SUPPLIED DATA>
================

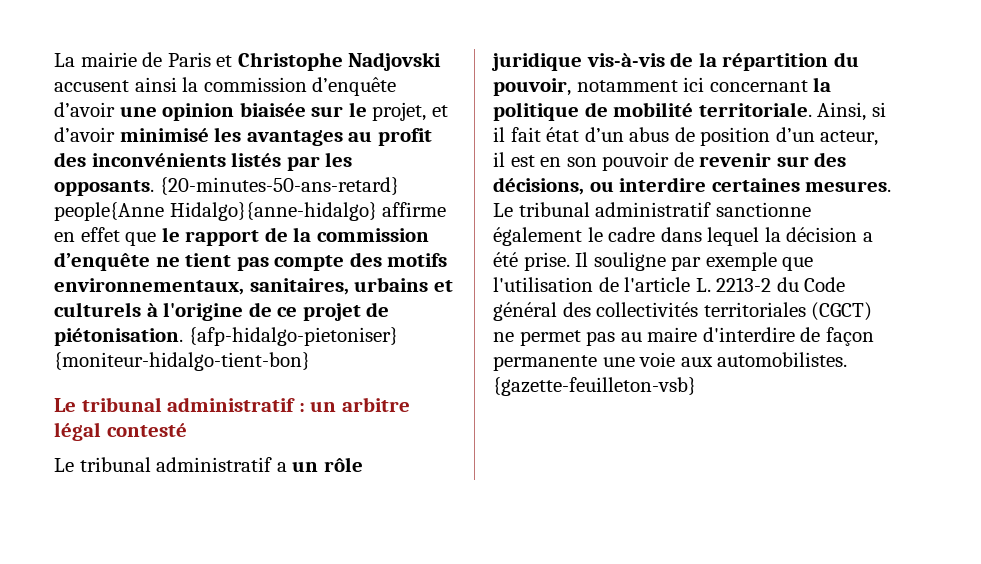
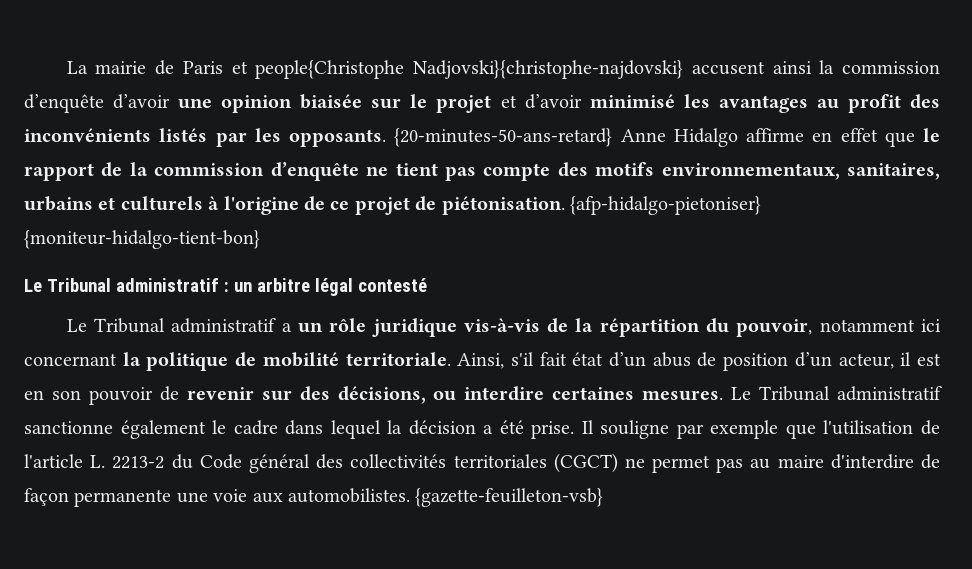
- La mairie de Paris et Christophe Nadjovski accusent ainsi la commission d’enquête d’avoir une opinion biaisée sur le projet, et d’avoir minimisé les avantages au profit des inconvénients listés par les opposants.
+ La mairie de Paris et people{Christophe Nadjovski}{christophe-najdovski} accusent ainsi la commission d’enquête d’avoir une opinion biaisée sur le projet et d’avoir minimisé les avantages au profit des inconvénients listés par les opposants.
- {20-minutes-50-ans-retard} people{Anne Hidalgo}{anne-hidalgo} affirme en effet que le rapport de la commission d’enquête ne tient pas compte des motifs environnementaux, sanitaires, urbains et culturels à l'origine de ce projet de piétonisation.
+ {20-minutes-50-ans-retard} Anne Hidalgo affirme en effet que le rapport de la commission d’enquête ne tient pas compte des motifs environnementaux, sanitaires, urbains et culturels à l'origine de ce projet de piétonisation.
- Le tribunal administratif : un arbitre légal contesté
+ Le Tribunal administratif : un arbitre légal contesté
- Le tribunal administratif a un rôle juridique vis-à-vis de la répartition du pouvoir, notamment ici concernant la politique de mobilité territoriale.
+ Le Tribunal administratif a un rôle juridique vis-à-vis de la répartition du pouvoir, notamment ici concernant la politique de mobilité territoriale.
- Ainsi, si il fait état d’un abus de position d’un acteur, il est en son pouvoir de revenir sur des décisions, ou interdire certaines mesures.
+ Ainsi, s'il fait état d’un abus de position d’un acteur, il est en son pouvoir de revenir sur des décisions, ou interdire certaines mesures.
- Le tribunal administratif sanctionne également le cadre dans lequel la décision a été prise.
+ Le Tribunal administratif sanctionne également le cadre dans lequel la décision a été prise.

================

ASSIGNMENT> For the string "acteur", report how many lines of the records contain it, giving the number only.

WRITTEN SOLUTION> 2